Proctor takes a deep breath. “Maybe I could be persuaded not to.”

He has no idea how much money these kids have, or where it comes from, but clearly they have enough to keep their little charade going. Proctor doesn’t mind relieving them of some of that cash.

“All right,” says Starkey. “Let me see if I can persuade you, then.” He reaches into his pocket, but instead of producing a billfold, he produces a photograph. He deftly flips it in the fingers of his ungloved hand like a magician presenting a playing card.

The picture is of Proctor’s teenaged daughter. It appears to have been taken recently, from right outside of her bedroom window. She’s in the middle of doing her evening aerobic exercises.

“Her name is Victoria,” Starkey says, “but she goes by Vicki—did I get that right? She seems like a nice girl. I sincerely hope nothing bad ever happens to her.”

“Are you threatening me?”

“No, not at all.” The picture seems to vanish before Proctor’s eyes as Starkey moves his fingers. “We also know where your son goes to college—he’s there on a swimming scholarship, because you certainly can’t afford Stanford on your salary, can you? It’s sad, but sometimes the best of swimmers have been known to drown. They get a little too sure of themselves, from what I understand.” Starkey says nothing more. He just smiles with false pleasantness. A bird high above in the redwoods squawks as if amused, and a toddler in the nearby campsite begins to cry, as if mourning the loss of Mark Proctor’s dignity.

“What do you want?” Proctor asks coldly.

Starkey’s smile never loses any of its warmth. He puts his arm around Proctor’s shoulder and walks them back the way they came. “All I want is to persuade you not to turn us in—just as you suggested. As long as you say nothing about us—either now or after we’ve left—I can personally guarantee that your lovely family will remain just as lovely as ever.”
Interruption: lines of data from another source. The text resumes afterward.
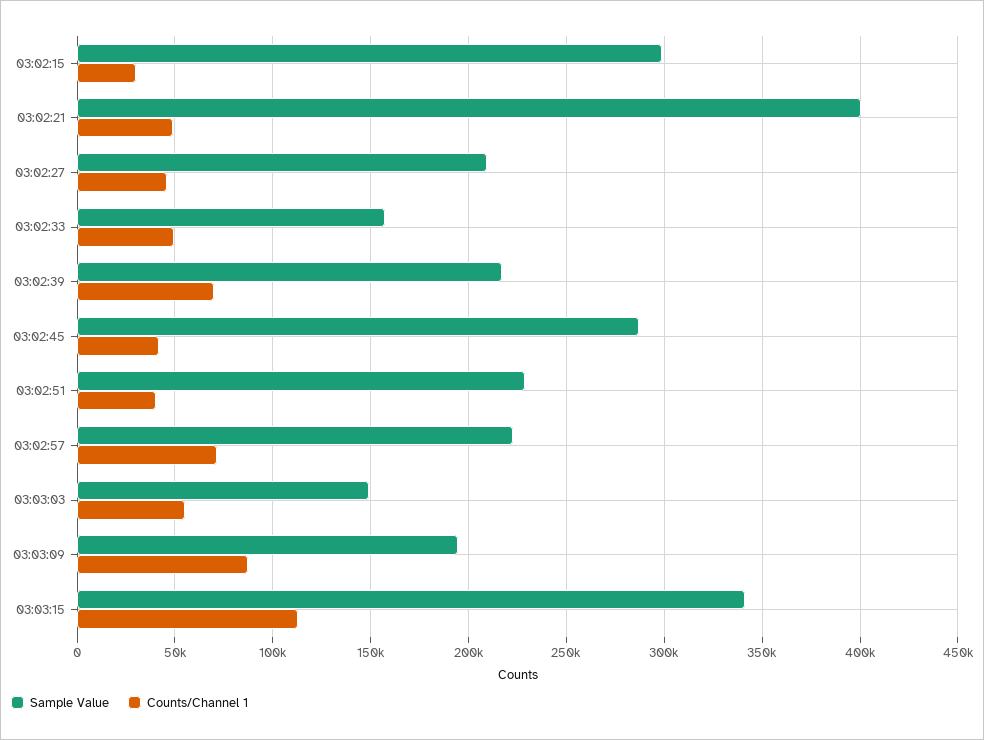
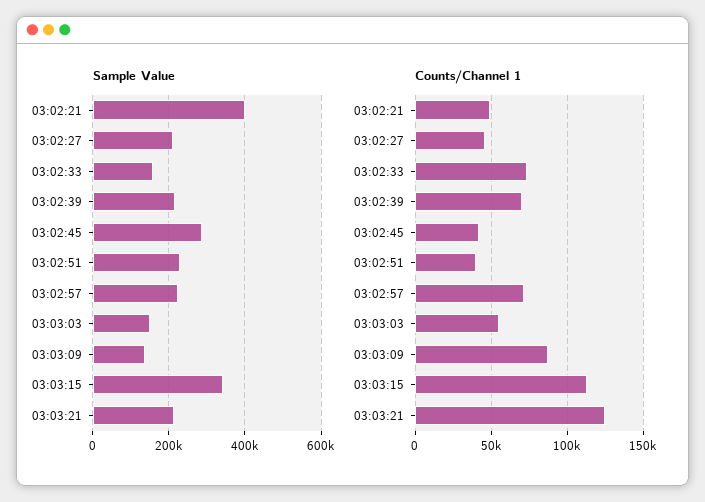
Sample Value, 03:02:15: 300000 -> none
Counts/Channel 1, 03:02:15: 30000 -> none
Counts/Channel 1, 03:02:33: 50000 -> 75000
Sample Value, 03:03:09: 195000 -> 140000
Sample Value, 03:03:21: none -> 220000
Counts/Channel 1, 03:03:21: none -> 125000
Proctor swallows, realizing that the sense of power he had only a few moments ago was nothing but an illusion.

“So do we have a deal?” Starkey prompts. He holds out his gloved hand for Proctor to shake, and Proctor grabs it, shaking it with conviction. Starkey grimaces as Proctor pumps his hand, but even the grimace is a show of strength rather than weakness.

“As you said, you’re paid in full,” Proctor says. “Nothing more is needed at this time. It was a pleasure to have Camp Red Heron here, and I hope to see you next summer.” Although both of them know that’s the last thing he wants.

As Proctor leaves, his legs a little wobbly, he realizes something. The picture of his daughter that seemed to have vanished during their conversation has now appeared in his shirt pocket. As he gazes at it, tears come to his eyes. Rather than feeling anger, he feels gratitude. Gratitude that he was not so much of a fool as to bring harm to her or to her brother.